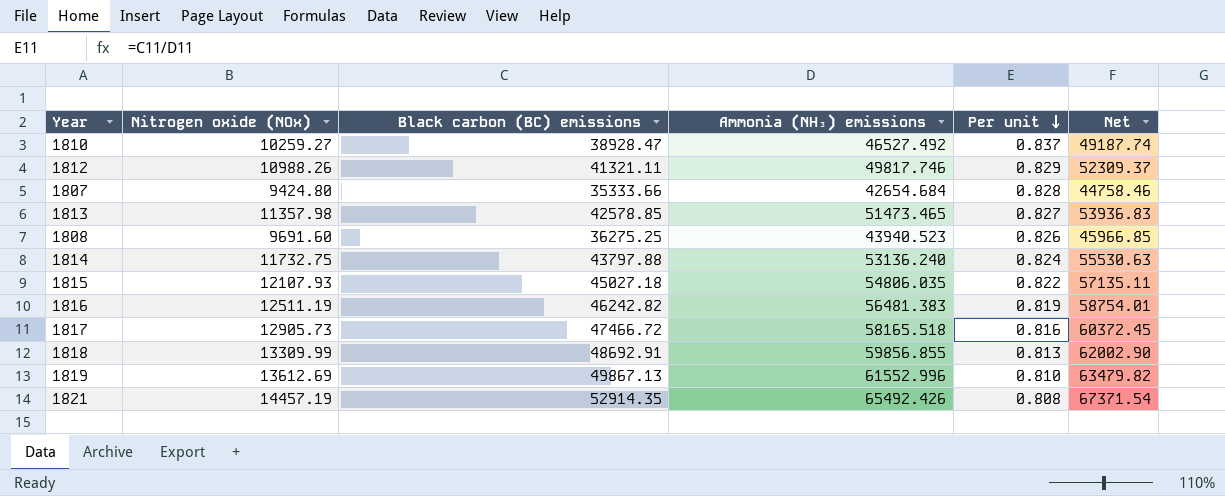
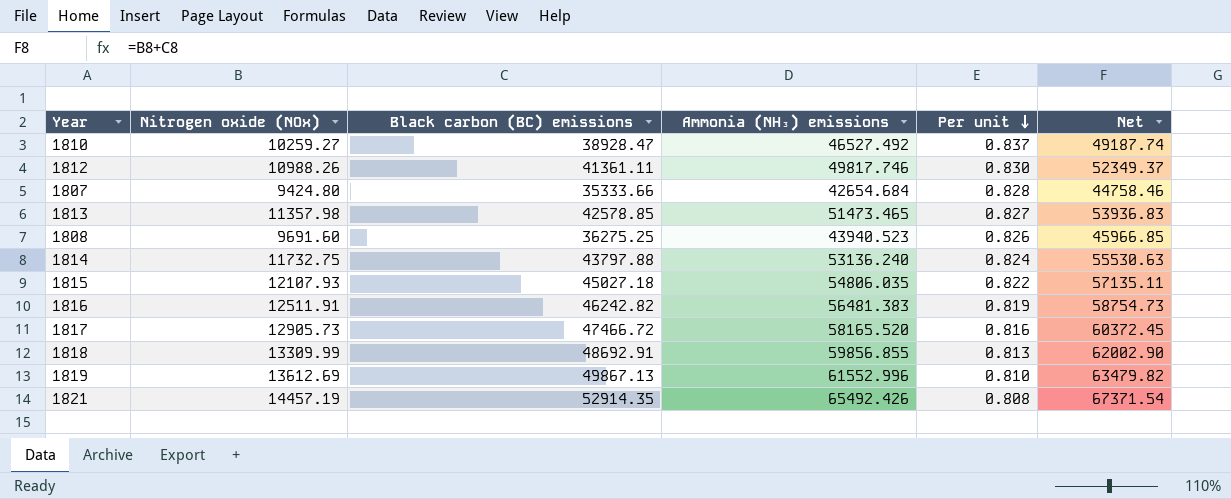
1812 | Black carbon (BC) emissions: 41321.11 -> 41361.11
1812 | Per unit: 0.829 -> 0.830
1812 | Net: 52309.37 -> 52349.37
1816 | Nitrogen oxide (NOx): 12511.19 -> 12511.91
1816 | Net: 58754.01 -> 58754.73
1817 | Ammonia (NH₃) emissions: 58165.518 -> 58165.520

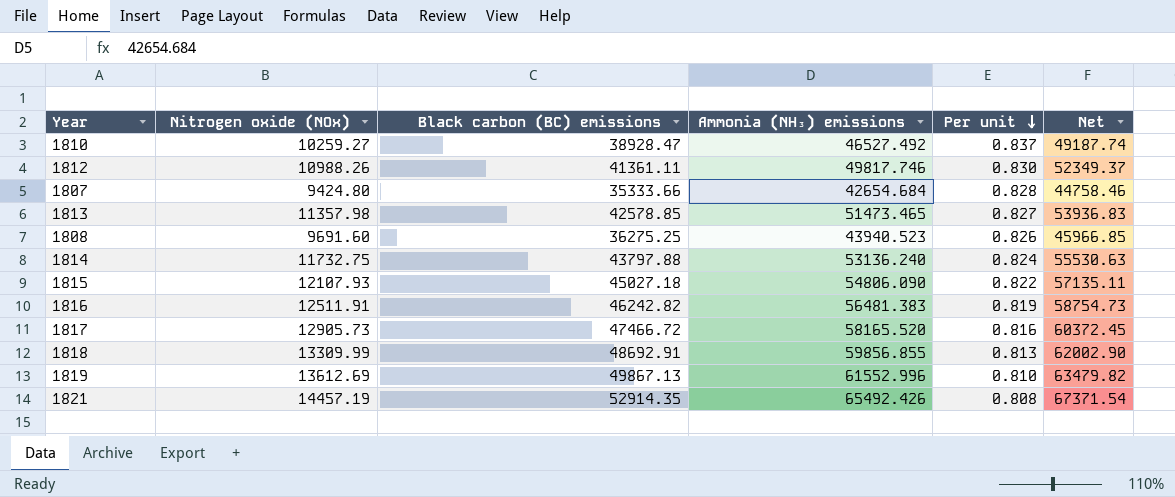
1815 | Ammonia (NH₃) emissions: 54806.035 -> 54806.090

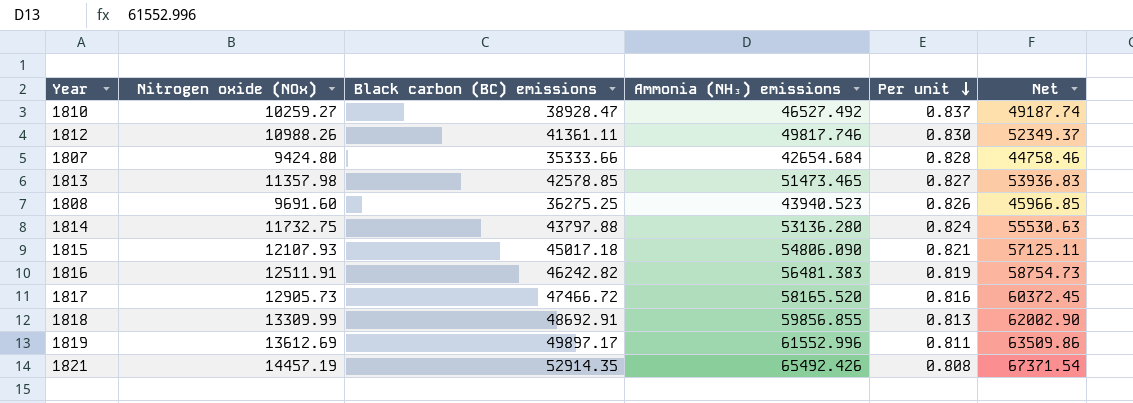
1814 | Ammonia (NH₃) emissions: 53136.240 -> 53136.280
1815 | Black carbon (BC) emissions: 45027.18 -> 45017.18
1815 | Per unit: 0.822 -> 0.821
1815 | Net: 57135.11 -> 57125.11
1819 | Black carbon (BC) emissions: 49867.13 -> 49897.17
1819 | Per unit: 0.810 -> 0.811
1819 | Net: 63479.82 -> 63509.86

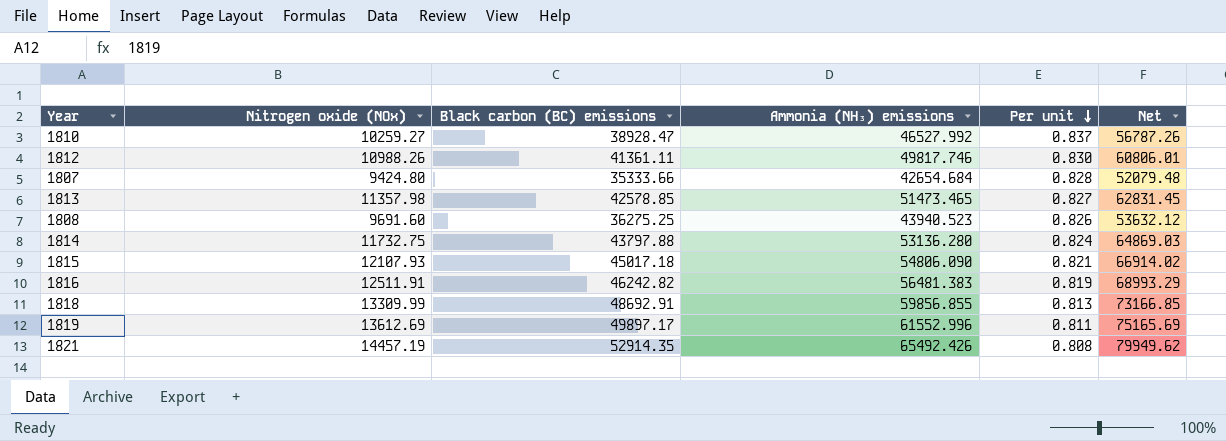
column Net | formula: [Nitrogen oxide (NOx)] + [Black carbon (BC) emissions] -> [Nitrogen oxide (NOx)] + [Ammonia (NH₃) emissions]
row 1817: 12905.73 | 47466.72 | 58165.520 | 0.816 | 60372.45 -> none
1810 | Ammonia (NH₃) emissions: 46527.492 -> 46527.992

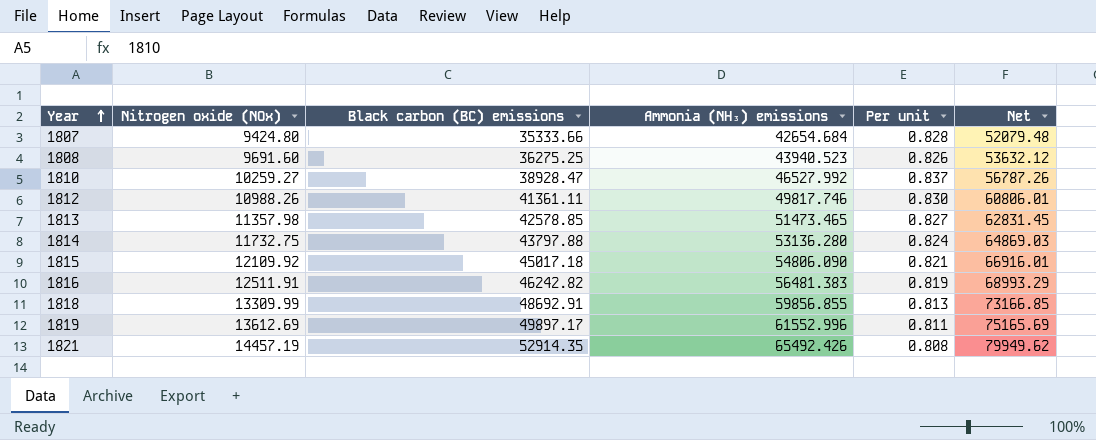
row order: Per unit descending -> Year ascending
1815 | Nitrogen oxide (NOx): 12107.93 -> 12109.92
1815 | Net: 66914.02 -> 66916.01

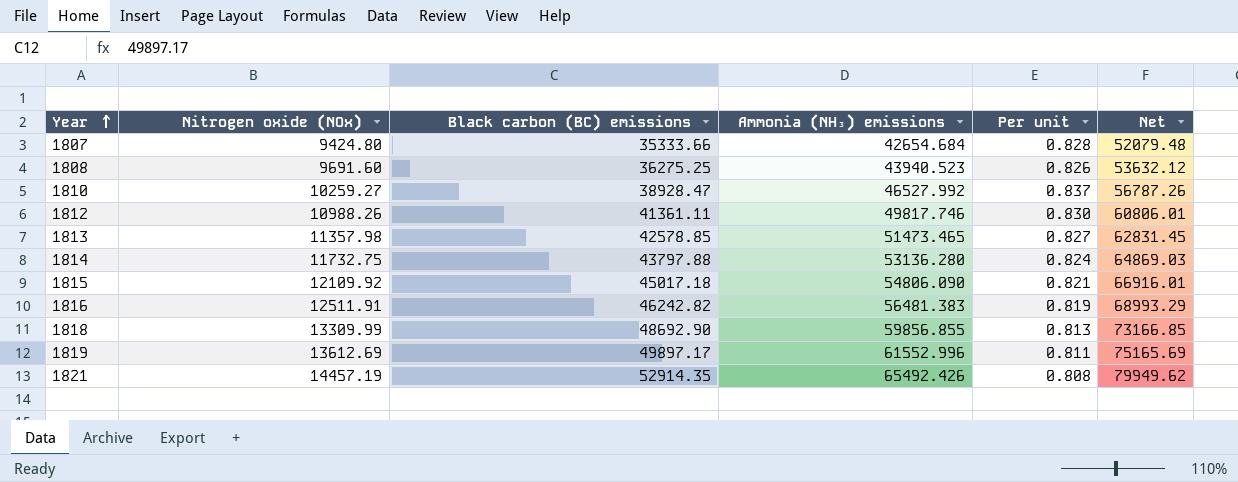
1818 | Black carbon (BC) emissions: 48692.91 -> 48692.90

####

> _What you will do_
Pictures do not go in the copy; print every entry exactly as it stands.

> _Final answer_
1812 | Black carbon (BC) emissions: 41321.11 -> 41361.11
1812 | Per unit: 0.829 -> 0.830
1812 | Net: 52309.37 -> 52349.37
1816 | Nitrogen oxide (NOx): 12511.19 -> 12511.91
1816 | Net: 58754.01 -> 58754.73
1817 | Ammonia (NH₃) emissions: 58165.518 -> 58165.520

1815 | Ammonia (NH₃) emissions: 54806.035 -> 54806.090

1814 | Ammonia (NH₃) emissions: 53136.240 -> 53136.280
1815 | Black carbon (BC) emissions: 45027.18 -> 45017.18
1815 | Per unit: 0.822 -> 0.821
1815 | Net: 57135.11 -> 57125.11
1819 | Black carbon (BC) emissions: 49867.13 -> 49897.17
1819 | Per unit: 0.810 -> 0.811
1819 | Net: 63479.82 -> 63509.86

column Net | formula: [Nitrogen oxide (NOx)] + [Black carbon (BC) emissions] -> [Nitrogen oxide (NOx)] + [Ammonia (NH₃) emissions]
row 1817: 12905.73 | 47466.72 | 58165.520 | 0.816 | 60372.45 -> none
1810 | Ammonia (NH₃) emissions: 46527.492 -> 46527.992

row order: Per unit descending -> Year ascending
1815 | Nitrogen oxide (NOx): 12107.93 -> 12109.92
1815 | Net: 66914.02 -> 66916.01

1818 | Black carbon (BC) emissions: 48692.91 -> 48692.90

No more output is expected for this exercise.